Leader of the Livable Rotterdam
- Incumbent
- Assumed office 1 July 2024
- Preceded by: Ingrid Coenradie

Member of the House of Representatives
- Incumbent
- Assumed office 12 November 2025

Member of the Rotterdam Municipal Council
- Incumbent
- Assumed office 30 March 2022

Personal details
- Born: 21 May 1989 (age 36) De Bilt, Netherlands
- Party: Livable Rotterdam (since 2014) JA21 (since 2021)

= Simon Ceulemans =

Dutch politician (born 1989)

Simon Ceulemans (born 21 May 1989) is a Dutch politician from Rotterdam who was elected to the House of Representatives for JA21 in 2025 and serves as a municipal councillor for Livable Rotterdam. Since 24 June 2024 he has also been the group chair of Livable Rotterdam in the Rotterdam municipal council.

== Early life and education ==
Ceulemans developed an interest in politics at a young age, citing the rise of Pim Fortuyn as his earliest political memory. He studied political science and later joined the parliamentary office of Livable Rotterdam as staff.

== Political career ==
From 2014 onward, Ceulemans worked at the parliamentary office of Livable Rotterdam. In 2022, he was elected as a councillor for Livable Rotterdam in the Rotterdam municipal council.

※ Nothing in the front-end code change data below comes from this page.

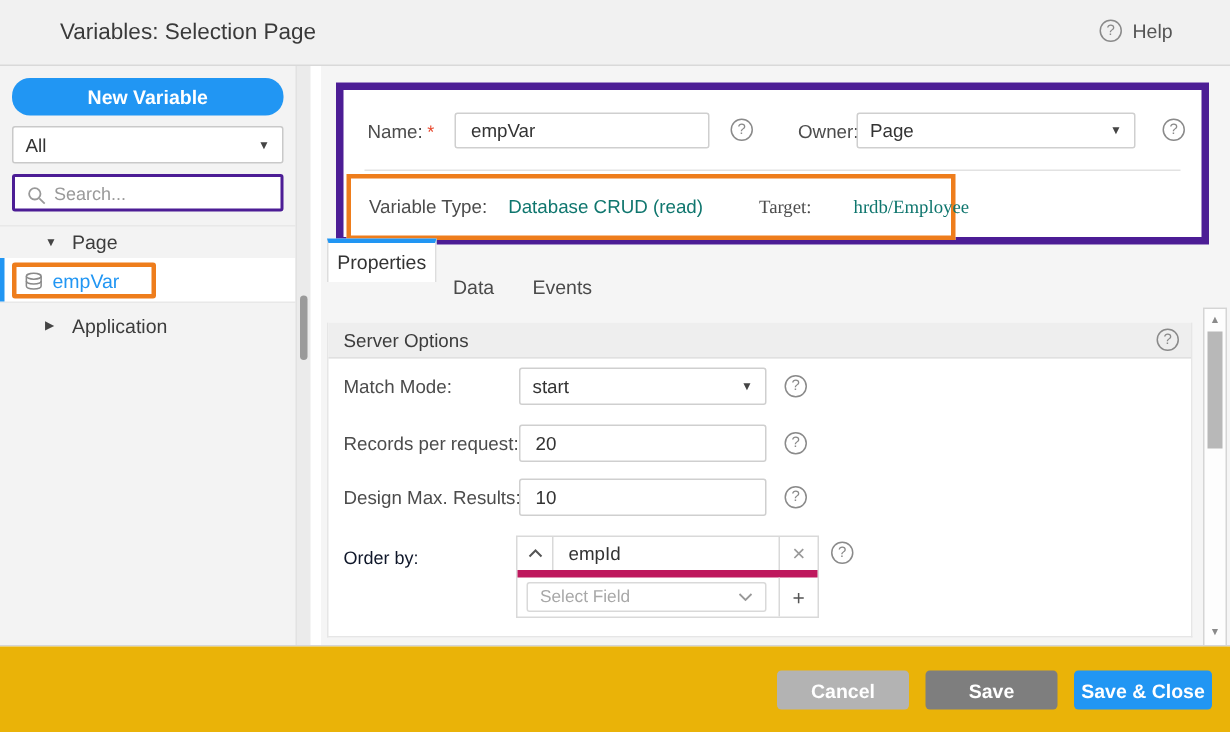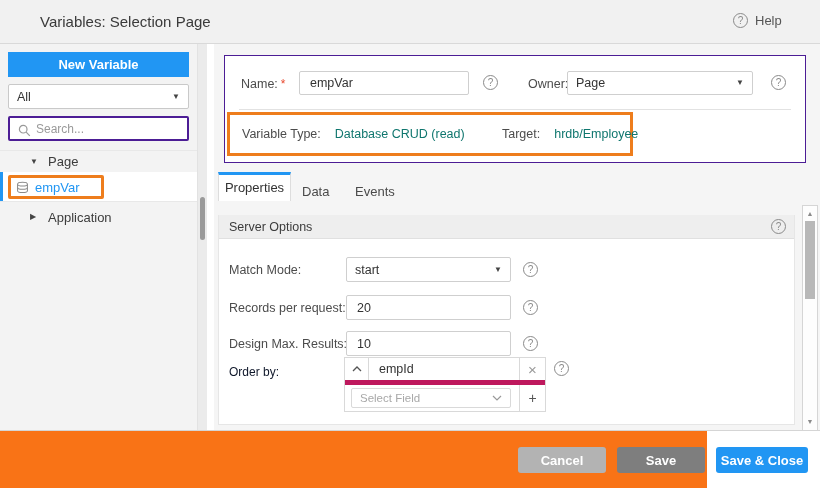--- a/index.html
+++ b/index.html
@@ -20,21 +20,21 @@
   
   .content { position:absolute; top:44px; left:0; width:820px; height:387px;
              background:#fff; border-bottom:1px solid #d5d5d5; }
   
   .sidebar { position:absolute; left:0; top:0; width:197px; height:100%; background:#f3f3f3; }
   .sb-scroll { position:absolute; left:197px; top:0; width:10px; height:100%;
                background:#ebebeb; border-left:1px solid #e2e2e2; }
   .sb-thumb { position:absolute; left:2px; top:153px; width:5px; height:43px;
               background:#9a9a9a; border-radius:3px; }
   .btn-new { position:absolute; left:8px; top:8px; width:181px; height:25px;
-             background:#2196f3; border:none; border-radius:0; color:#fff;
+             background:#2196f3; border:none; border-radius:12px; color:#fff;
              font-family:inherit; font-size:13px; font-weight:600; cursor:pointer; }
   .sb-select { position:absolute; left:8px; top:40px; width:181px; height:25px;
                background:#fff; border:1px solid #c9c9c9; border-radius:2px;
                display:flex; align-items:center; padding:0 8px; font-size:12.5px; cursor:pointer; }
   .sb-select .caret { margin-left:auto; }
   .caret { font-size:8px; color:#444; line-height:1; }
   .sb-search { position:absolute; left:8px; top:72px; width:181px; height:25px;
                background:#fff; border:2px solid #4c1d95; border-radius:2px; }
   .sb-search svg { position:absolute; left:8px; top:6px; }
   .sb-search input { position:absolute; left:0; top:0; width:100%; height:100%;
@@ -49,59 +49,59 @@
   .row-var { top:128px; height:30px; background:#fff; border-bottom:1px solid #e8e8e8; }
   .row-var .selbar { position:absolute; left:0; top:0; width:3px; height:100%; background:#2196f3; }
   .row-app { top:158px; height:30px; }
   .hl-box { position:absolute; left:8px; top:3px; width:96px; height:24px;
             border:3px solid #ee7d1c; border-radius:2px; display:flex; align-items:center;
             gap:6px; padding-left:5px; background:#fff; }
   .hl-box .vname { color:#2196f3; font-size:13px; }
   
   .main { position:absolute; left:214px; top:0; width:606px; height:100%; background:#f5f5f5; }
   .card { position:absolute; left:10px; top:11px; width:582px; height:108px;
-          background:#fff; border:1px solid #4c1d95; }
+          background:#fff; border:5px solid #4c1d95; }
   .flabel { font-size:12.5px; color:#4c4c4c; white-space:nowrap; }
   .req { color:#e8492e; margin-left:3px; font-size:12px; }
   .tinput { border:1px solid #cfcfcf; border-radius:2px; background:#fff;
             font-family:inherit; font-size:12.5px; color:#333; padding:0 10px; outline:none; }
   .fake-select { background:#fff; border:1px solid #cfcfcf; border-radius:2px;
                  display:flex; align-items:center; padding:0 8px; font-size:12.5px;
                  color:#333; cursor:pointer; }
   .fake-select .caret { margin-left:auto; }
   .card .lab-name   { position:absolute; left:16px;  top:21px; }
   .card .in-name    { position:absolute; left:74px;  top:15px; width:170px; height:24px; }
   .card .hc1        { position:absolute; left:258px; top:19px; cursor:pointer; }
   .card .lab-owner  { position:absolute; left:303px; top:21px; }
   .card .sel-owner  { position:absolute; left:342px; top:15px; width:186px; height:24px; }
   .card .hc2        { position:absolute; left:546px; top:19px; cursor:pointer; }
   .card .divider    { position:absolute; left:14px; right:14px; top:53px; border-top:1px solid #e2e2e2; }
   .vt-box { position:absolute; left:2px; top:56px; width:406px; height:44px;
             border:3px solid #ee7d1c; background:#fff; }
   .vt-inner { position:relative; width:100%; height:100%;text-align:right; }
   .vt-group1 { position:absolute; left:12px; top:0; height:100%; display:flex; align-items:center; gap:14px; }
-  .vt-group2 { position:absolute; left:272px; top:0; height:100%; display:flex; align-items:center; gap:14px; }
+  .vt-group2 { position:absolute; left:272px; top:0; height:100%; display:flex; align-items:center; gap:28px;font-family:Liberation Serif, serif; }
   .vt-value { font-size:12.5px; color:#0f766e; }
   
-  .tab-active { position:absolute; left:4px; top:128px; width:73px; height:29px;
+  .tab-active { position:absolute; left:4px; top:115px; width:73px; height:29px;
                 background:#fff; border:1px solid #ddd; border-bottom:none;
                 border-top:3px solid #2196f3; text-align:center; line-height:25px;
                 font-size:13px; color:#333; cursor:pointer; }
   .tab-plain { position:absolute; top:132px; height:29px; line-height:31px;
                font-size:13px; color:#4a4a4a; cursor:pointer; }
   .tab-data { left:88px; }
   .tab-events { left:141px; }
   
   .panel { position:absolute; left:4px; top:171px; width:577px; height:210px;
            background:#fff; border:1px solid #e6e6e6; border-top:none; }
   .sec-hd { position:absolute; left:0; top:0; width:100%; height:24px; background:#eee;
             border-bottom:1px solid #e0e0e0; }
   .sec-hd .stitle { position:absolute; left:10px; top:5px; font-size:12.5px; color:#3c3c3c; }
   .sec-hd .qcircle { position:absolute; left:552px; top:4px; cursor:pointer; }
-  .prow { position:absolute; left:0; width:100%; height:25px;margin-top:12px; }
+  .prow { position:absolute; left:0; width:100%; height:25px; }
   .prow .plabel { position:absolute; left:10px; top:6px; font-size:12.5px; color:#4c4c4c; white-space:nowrap; }
   .prow .pctrl { position:absolute; left:127px; top:0; width:165px; height:25px; }
   .prow .qcircle { position:absolute; left:304px; top:5px; cursor:pointer; }
   .r1 { top:30px; } .r2 { top:68px; } .r3 { top:104px; }
   .orderby { position:absolute; left:0; top:142px; height:56px; width:100%; }
   .orderby .plabel { position:absolute; left:10px; top:8px; font-size:12px; color:#0f172a; }
   .ob-box { position:absolute; left:125px; top:0; width:202px; height:55px;
             border:1px solid #d9d9d9; background:#fff; }
   .ob-row1 { display:flex; height:27px; border-bottom:5px solid #be185d; }
   .ob-up { width:24px; border-right:1px solid #d9d9d9; display:flex; align-items:center;
@@ -119,21 +119,21 @@
              align-items:center; justify-content:center; color:#555; font-size:14px; cursor:pointer; }
   .ob-help { position:absolute; left:335px; top:4px; cursor:pointer; }
   
   .m-scroll { position:absolute; left:588px; top:161px; width:16px; height:226px;
               background:#fdfdfd; border:1px solid #d5d5d5; }
   .m-arrow { position:absolute; left:0; width:100%; text-align:center; font-size:7px;
              color:#8a8a8a; cursor:pointer; line-height:10px; }
   .m-up { top:3px; } .m-down { bottom:3px; }
   .m-thumb { position:absolute; left:2px; top:15px; width:10px; height:78px; background:#b8b8b8; }
   
-  .footer { position:absolute; left:0; top:431px; width:707px; height:57px; background:#f97316;text-decoration:underline; }
+  .footer { position:absolute; left:0; top:431px; width:820px; height:57px; background:#eab308;text-decoration:underline; }
   .fbtn { position:absolute; top:16px; height:26px; border:none; border-radius:3px;
           color:#fff; font-family:inherit; font-size:13px; font-weight:600; cursor:pointer; }
   .btn-cancel { left:518px; width:88px; background:#b3b3b3; }
   .btn-save { left:617px; width:88px; background:#7e7e7e; }
   .btn-saveclose { left:716px; width:92px; background:#2196f3; }
 </style>
 </head>
 <body>
 
 <div class="screen">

His portfolio includes public order and safety, integration & social cohesion, and the national programme for Rotterdam-South.

On 24 June 2024, Ceulemans was chosen by his party's council group as group chair of Livable Rotterdam, succeeding Ingrid Coenradie.

Nationally, Ceulemans is affiliated with JA21 since 2021. He won a seat in the House of Representatives for that party.